How Quaker Testimonies Can Combat White Supremacy

“I believe that Quakers are uniquely called… to lean into racial equity principles, to engage in the antidotes to white supremacy culture,” says Lauren Brownlee, the Associate General Secretary for Community and Culture at Friends Committee on National Legislation (FCNL). “Many of the Quaker testimonies give us guidance for how we might engage in racial equity work.”

Lauren explains how the testimonies of peace, integrity, community, equity, and even stewardship can shape anti-racism practices for individual Friends and meetings. “It is important for us to hold on to the fact that white supremacy culture is ever-present in Quaker communities,” she tells us, “and our antidotes are right there, present alongside these aspects of white supremacy culture that we encounter.”

5 thoughts on “How Quaker Testimonies Can Combat White Supremacy

  1. I continue to be in the Quaker community because of the values and ideals you mention. We all have been conditioned by centuries of harmful white supremacy and, in many cases, don’t know it. In the future, I pray that we open our minds, hearts, and doors to welcome and worship with people who don’t look like us.

  2. As a white South African, I have known racism at its very, very worst – and have spent the better part of my lifetime protesting against it, often at some personal risk. As an environmentalist, the Quaker testimony that, “There is that of God in everyone” is a lovely reminder of the importance of our (bio)diversity, the importance of our differences in creating a (holy) whole. By listening and looking with loving attention, we get to know who the ‘other’ is, we learn, we expand, we grow, and the ‘other’ ceases to be ‘other’ and becomes ‘us’. I have puzzled over what ‘equality’ means to me, and have reached the conclusion that (for me) it means that we are all equally important – if one of us is missing, unrecognized, unheard, creation is incomplete; God’s work is incomplete. Google’s reaction seems narrow-minded and deaf to love.
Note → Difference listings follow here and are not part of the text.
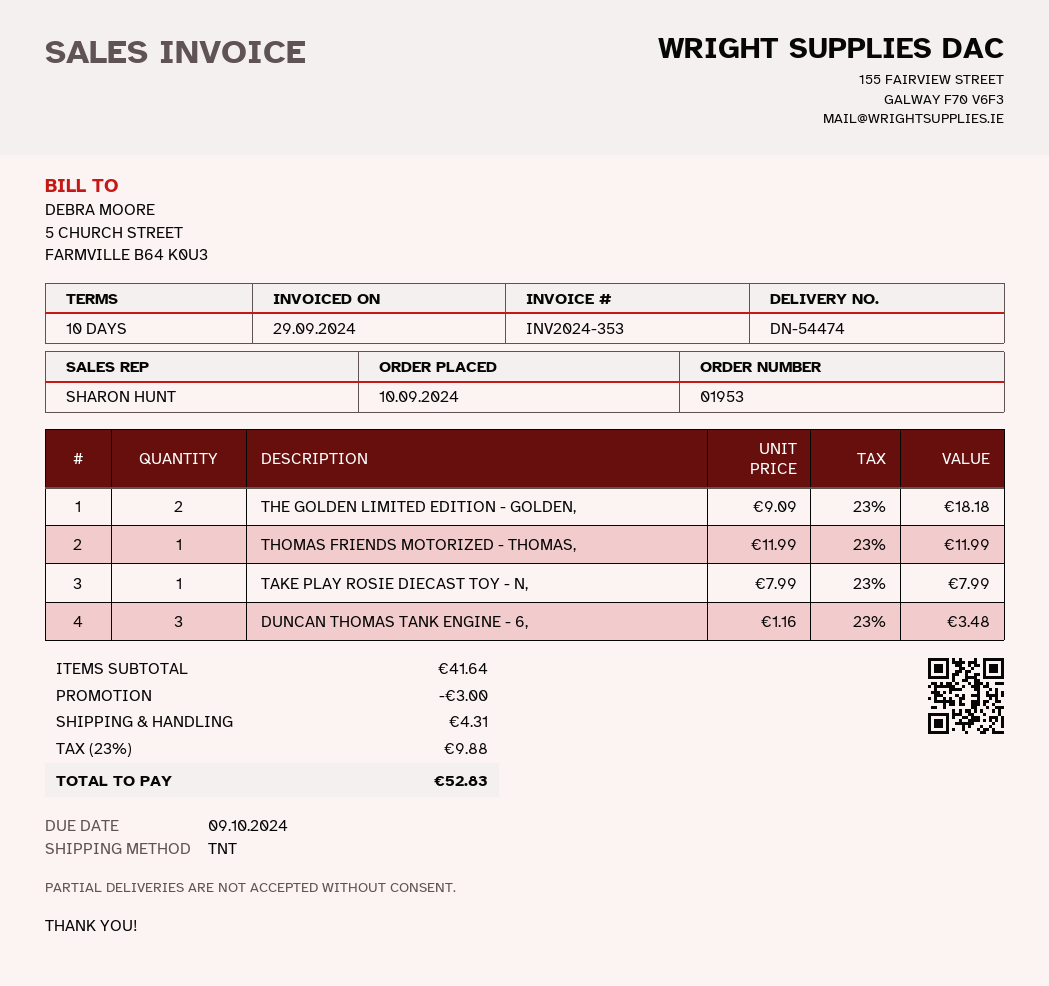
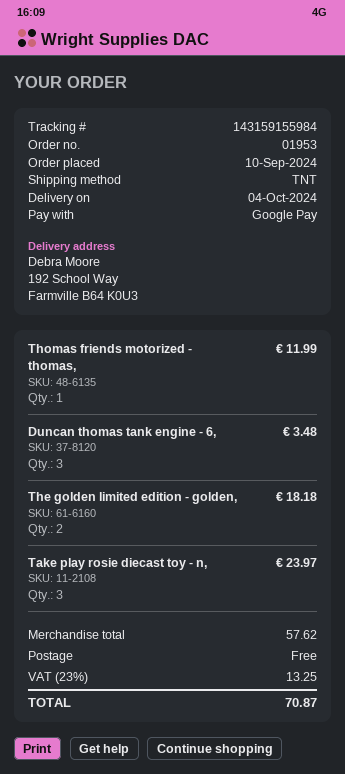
TAKE PLAY ROSIE DIECAST TOY - N,: 1 for 7.99 -> 3 for 23.97
subtotal: 41.64 -> 57.62
discount: 3.00 -> none
shipping: 4.31 -> 0.00
tax: 23% = 9.88 -> 23% = 13.25
total: 52.83 -> 70.87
  3. I don’t doubt the speaker’s earnest good intentions. But I find it troubling that she so uncritically cites` the half-baked ideas of Tema Okun on a supposed “white supremacy culture.” The idea that something like individualism (which is in fact a value as fundamental to Quakerism as is that of community, if not more so) has some special connection to white supremacy is absurd—and frankly, racist.

  4. It apparently came as a surprise to some folks that Google rejected this video as “shocking content” that might “promote hatred, intolerance, discrimination, or violence.”
    But Google was right, This video does promote hatred and intolerance and possibly violence by the shocking insinuation that “white supremacy culture is ever-present in Quaker communities.”
    “White supremacy” has historically meant a consciously racist belief that “white people” should dominate “black people.” But the new concept of “white supremacy” espoused here accuses everyone of this sin without any basis. We are asked to see white supremacy as “ever-present in Quaker communities” despite the absence of any actual white supremacists.
    One insidious effect of this twisted accusation, I think, is that it falsely suggests to Black people that their suspicions are correct that every white person is a racist. This false suggestion can, think, lead to greater racial tension, greater intolerance of white people, and possibly a greater chance of violence.